Guidance on sleeping arrangements in shelters is urgently needed, especially in the East End of London, where bombing damage makes the population only too ready to use their shelters to the full, (this does not, however, apply to factory workers on duty, the majority of whom like to carry on until danger is near). The noise of bombs and the A.A. barrage makes sleep in shelters an extremely difficult matter, apart altogether from the problem of crowding people together in a small space.

Hitler's speech is generally regarded as “encouraging”. The public read into it that the work of the R.A.F. and the blockade are taking effect.

Demands for, and satisfaction at, reprisals continue.

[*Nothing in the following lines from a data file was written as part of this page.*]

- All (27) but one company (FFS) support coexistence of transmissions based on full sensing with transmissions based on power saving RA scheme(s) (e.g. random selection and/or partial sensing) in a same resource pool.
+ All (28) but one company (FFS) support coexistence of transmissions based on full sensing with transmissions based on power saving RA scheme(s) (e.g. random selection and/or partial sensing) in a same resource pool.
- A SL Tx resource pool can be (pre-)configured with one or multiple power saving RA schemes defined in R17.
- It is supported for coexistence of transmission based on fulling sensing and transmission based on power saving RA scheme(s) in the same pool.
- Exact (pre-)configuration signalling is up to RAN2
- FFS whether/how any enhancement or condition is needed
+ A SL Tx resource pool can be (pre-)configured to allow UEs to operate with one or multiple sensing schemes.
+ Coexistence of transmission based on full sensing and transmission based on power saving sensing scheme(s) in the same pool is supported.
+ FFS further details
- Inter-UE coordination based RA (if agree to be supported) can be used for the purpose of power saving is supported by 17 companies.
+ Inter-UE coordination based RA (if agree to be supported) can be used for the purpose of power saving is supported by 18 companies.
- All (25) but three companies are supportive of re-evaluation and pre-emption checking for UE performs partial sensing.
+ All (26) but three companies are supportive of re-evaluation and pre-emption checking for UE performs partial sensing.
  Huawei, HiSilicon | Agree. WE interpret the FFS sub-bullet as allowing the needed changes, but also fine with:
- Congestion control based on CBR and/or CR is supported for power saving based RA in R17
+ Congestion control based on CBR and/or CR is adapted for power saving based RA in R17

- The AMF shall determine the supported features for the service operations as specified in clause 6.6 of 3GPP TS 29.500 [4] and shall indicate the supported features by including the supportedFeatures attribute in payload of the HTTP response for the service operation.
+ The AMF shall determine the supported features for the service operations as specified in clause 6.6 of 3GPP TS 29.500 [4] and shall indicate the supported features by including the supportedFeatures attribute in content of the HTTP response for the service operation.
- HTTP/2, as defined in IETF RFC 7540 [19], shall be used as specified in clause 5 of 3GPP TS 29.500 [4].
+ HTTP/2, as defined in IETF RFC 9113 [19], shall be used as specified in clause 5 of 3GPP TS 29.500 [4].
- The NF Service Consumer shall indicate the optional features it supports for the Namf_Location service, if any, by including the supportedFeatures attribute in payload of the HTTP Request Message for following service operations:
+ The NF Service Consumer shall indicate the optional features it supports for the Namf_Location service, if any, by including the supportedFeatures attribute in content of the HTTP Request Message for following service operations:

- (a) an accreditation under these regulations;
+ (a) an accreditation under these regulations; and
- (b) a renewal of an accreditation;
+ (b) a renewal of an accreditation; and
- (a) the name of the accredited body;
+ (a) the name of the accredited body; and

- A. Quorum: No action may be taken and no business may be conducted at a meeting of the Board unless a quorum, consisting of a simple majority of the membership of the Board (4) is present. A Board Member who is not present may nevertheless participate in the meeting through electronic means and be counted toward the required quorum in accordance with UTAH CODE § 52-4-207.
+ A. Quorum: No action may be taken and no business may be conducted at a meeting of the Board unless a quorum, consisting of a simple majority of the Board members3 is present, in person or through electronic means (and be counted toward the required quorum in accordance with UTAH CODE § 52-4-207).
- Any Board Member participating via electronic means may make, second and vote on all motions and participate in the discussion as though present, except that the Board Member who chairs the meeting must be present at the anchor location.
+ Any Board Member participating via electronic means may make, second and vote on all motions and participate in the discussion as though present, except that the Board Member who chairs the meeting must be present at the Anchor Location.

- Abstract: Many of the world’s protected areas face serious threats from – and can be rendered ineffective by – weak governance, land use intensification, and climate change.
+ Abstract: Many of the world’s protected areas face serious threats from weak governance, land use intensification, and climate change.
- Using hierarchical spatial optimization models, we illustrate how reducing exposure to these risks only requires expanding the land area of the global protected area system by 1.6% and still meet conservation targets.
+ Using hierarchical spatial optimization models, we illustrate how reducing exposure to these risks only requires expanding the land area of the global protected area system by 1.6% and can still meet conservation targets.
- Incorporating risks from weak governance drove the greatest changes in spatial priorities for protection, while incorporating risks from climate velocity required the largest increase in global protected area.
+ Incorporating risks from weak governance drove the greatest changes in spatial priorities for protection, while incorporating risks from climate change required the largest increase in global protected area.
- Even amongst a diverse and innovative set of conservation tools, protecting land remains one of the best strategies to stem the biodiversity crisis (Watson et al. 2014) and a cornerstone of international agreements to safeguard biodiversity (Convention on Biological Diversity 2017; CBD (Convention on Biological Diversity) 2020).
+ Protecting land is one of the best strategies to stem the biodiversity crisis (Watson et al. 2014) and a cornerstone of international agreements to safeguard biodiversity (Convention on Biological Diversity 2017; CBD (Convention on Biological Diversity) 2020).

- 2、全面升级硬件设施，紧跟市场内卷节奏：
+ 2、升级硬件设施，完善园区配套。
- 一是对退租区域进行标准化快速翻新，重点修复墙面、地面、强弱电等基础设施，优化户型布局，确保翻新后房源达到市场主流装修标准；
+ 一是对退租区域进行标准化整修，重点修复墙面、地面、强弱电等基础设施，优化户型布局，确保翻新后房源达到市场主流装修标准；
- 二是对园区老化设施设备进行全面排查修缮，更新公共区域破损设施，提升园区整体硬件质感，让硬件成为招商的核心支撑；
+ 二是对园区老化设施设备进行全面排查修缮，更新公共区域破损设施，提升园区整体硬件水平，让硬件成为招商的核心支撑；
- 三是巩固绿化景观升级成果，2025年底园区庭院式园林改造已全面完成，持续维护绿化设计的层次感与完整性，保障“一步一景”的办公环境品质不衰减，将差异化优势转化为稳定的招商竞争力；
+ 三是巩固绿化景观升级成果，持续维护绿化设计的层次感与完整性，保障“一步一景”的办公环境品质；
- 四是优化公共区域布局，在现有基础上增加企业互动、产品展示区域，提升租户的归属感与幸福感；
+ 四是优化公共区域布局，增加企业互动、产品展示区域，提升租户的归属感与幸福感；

There are reports of dissatisfaction at the present education situation, and the requisitioning of schools for non-scholastic purposes is criticised.

While various small intellectual groups are still asking for a definition of war aims, there is evidence that the great bulk of the population are satisfied with the present situation and are prepared to leave this matter until victory is in sight or attained.

A Haw Haw rumour alleging that he threatened damage to a certain street is reported from Leeds, the first for a considerable time.




5.9.40 .

2. NORTH-EASTERN (Leeds). Confidence remains high. Many people are now asking “Is it possible to defeat the lone raider?” There is some feeling that the flashes from trolley trams during air raids act as a guide to enemy aircraft. Rumours are current in Sheffield of high casualties in London and heavy damage in Manchester due to recent raids.

4. EASTERN (Cambridge). Hitler's recent sneers and threats are regarded as evidence that he is feeling the effect of our blockade and raids by the R.A.F. The transfer of American destroyers is still the chief topic of conversation. The rising number of Spitfire funds in the region indicates the admiration and gratitude that is felt for the R.A.F., although doubt is sometimes expressed as to whether the voluntary subscriptions should not be devoted to benevolent funds.

6. SOUTHERN (Reading). Hitler's speech and press comments on it have encouraged people generally. Determination is as strong as ever, but in those places heavily bombed there is some sign of strain, a symptom of which is the dissatisfaction with the present system of warnings. It is felt in Aldershot that in any case “Raiders Passed” should be given, even if the raiders are not announced. From Poole and Basingstoke come complaints of lack of sleep. There is also anxiety as to winter raid conditions, although there is a continuance of the demand for more shelters. In some places our news of air raids is beginning to be questioned, and there is an increase of rumour due to the absence of specific information about raids; this may be on account of comparisons between official communiqués, and stories of damage and casualties which spread across the country.

8. WALES (Cardiff). Some discontent is in evidence because the number of civilian casualties resulting from raids is withheld. The transfer of American destroyers has caused much satisfaction. There is a growing tendency to evacuate school-children situated near dock districts subjected to bombing.

10. NORTH-WESTERN (Manchester). The main reaction to Hitler's speech is encouragement that he is feeling the blockade, and the hope that if any “cities are to raised” we shall do likewise.